Harry Potter is the boy wizard that millennials grew up with and he is an icon that they know and love. When reading the books, you dream of a magical place where kids can become wizards by attending Hogwarts, and there are new lovable characters that appear around every corner.
The filming locations of all the Harry Potter films stayed true to the magical yet fictional Britain. For the most part, they didn't venture too far outside of the UK territory unless they were filmed in the Hollywood Studios.
2018 marks the 20th anniversary of the U.S. debut of the first Harry Potter book, Harry Potter and the Sorcerer’s Stone (USA Today). What could possibly be a better year than to pack your bags and book the next flight to London where you can venture to where your favorite fictional wizard inhabited?
Your childhood will literally come back to life as you have imagined the scenes in each of J.K. Rowling's novels.

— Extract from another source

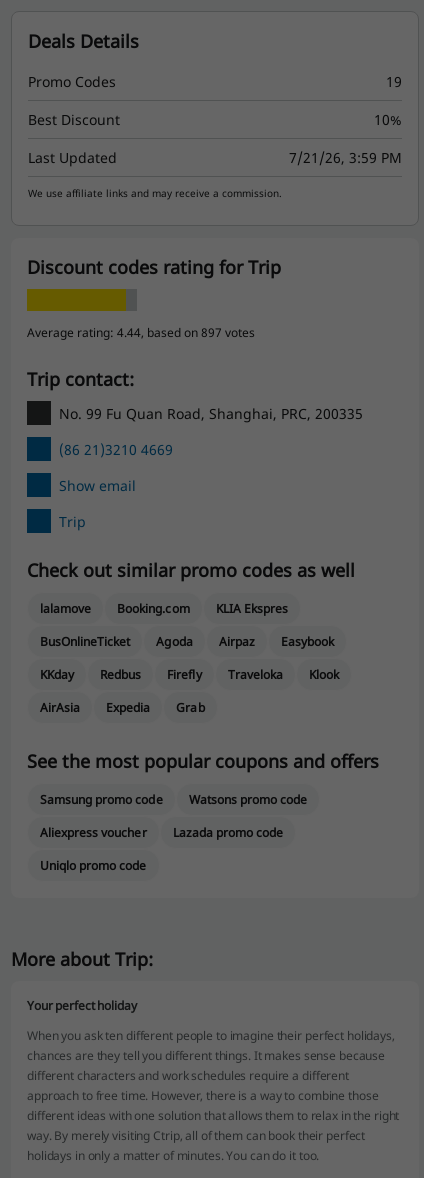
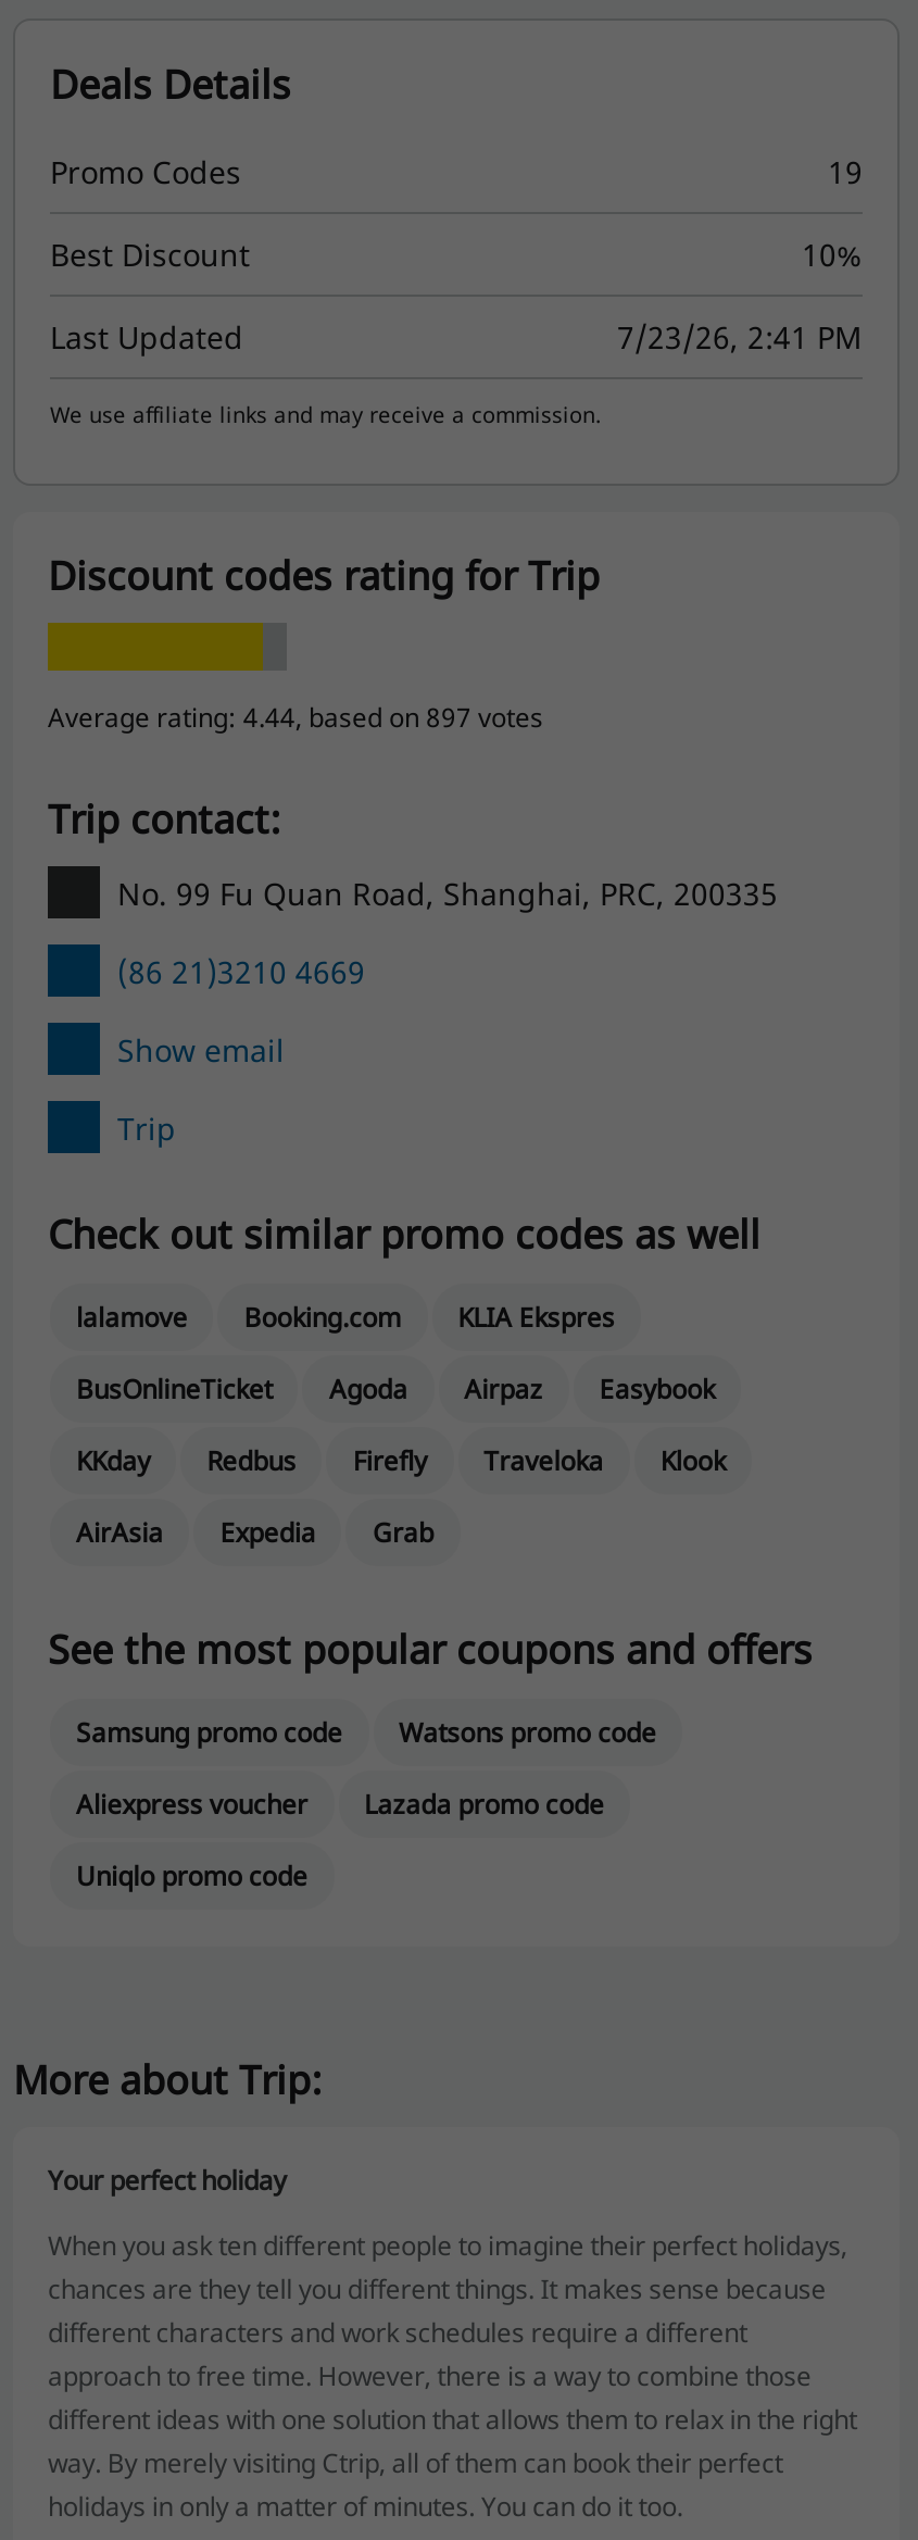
[289,148,402,167] 7/21/26, 3:59 PM -> [617,316,863,358] 7/23/26, 2:41 PM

Only Harry Potter had the power to get children to read 800+ page novels just for fun, and not too many famous characters in literature can accomplish that.
Grab your Nimbus 2000 and your Phoenix feather-wand and explore these 25 destinations that any Harry Potter fan will be thrilled about.
25 Alnwick Castle, England: AKA Hogwarts
Alnwick Castle is located in the historic market town of Alnwick in the northeast of England about 450 km from London and is instantly recognizable as Hogwarts Castle from the Harry Potter movies, according to gonewiththefamily.com. Scenes that were filmed at Alnwick include the flying lesson on broomsticks in The Philosopher's Stone and the crash landing of the flying car in The Chamber of Secrets.
This is one of the most popular family-friendly attractions in England and its a beautiful venue for weddings, events and birthday parties. Alnwick Castle was built in 1309 as a medieval fortress and was home to the Percys, Earls, and Dukes of Northumberland. The castle is open each year from April 1st to October 31st and attracts more than 200,000 visitors.
24 The Elephant House, Scotland: Where It All Began
The Elephant House is a quaint tea and coffeehouse opened in 1995 and is considered one of the best coffee shops in Edinburgh. What made this place the most famous is the fact that this was J.K. Rowling's go-to spot while she was working on the first Harry Potter novel. She spent much time in the back room during the development of her early novels overlooking the Edinburgh Castle.
The Elephant House has become a major tourist attraction making people wonder what sparked J.K. Rowling's imagination. Ian Rankin, author of the bestselling Rebus novels, and Alexander McCall-Smith, author of The No.1 Ladies' Detective Agency and other series of novels, have also frequented The Elephant House.
23 Leadenhall Market, London: Diagon Alley And The Entrance Of The Leaky Cauldron
London's Leadenhall Market is an ornate 19th-century painted roof with cobbled floors located in the historic center of London’s financial district. Even before it appeared in the Harry Potter films, it was a magical place.
The Victorian market is one of the oldest markets in London, selling meat and fish in streets since the 14th century. In the Harry Potter series, it was the film location for some of the original exterior shots of Diagon Alley, the cobblestoned shopping hub of the wizarding world where Hogwarts students can stock up on school supplies like spell books and wands, according to atlasobscura.com.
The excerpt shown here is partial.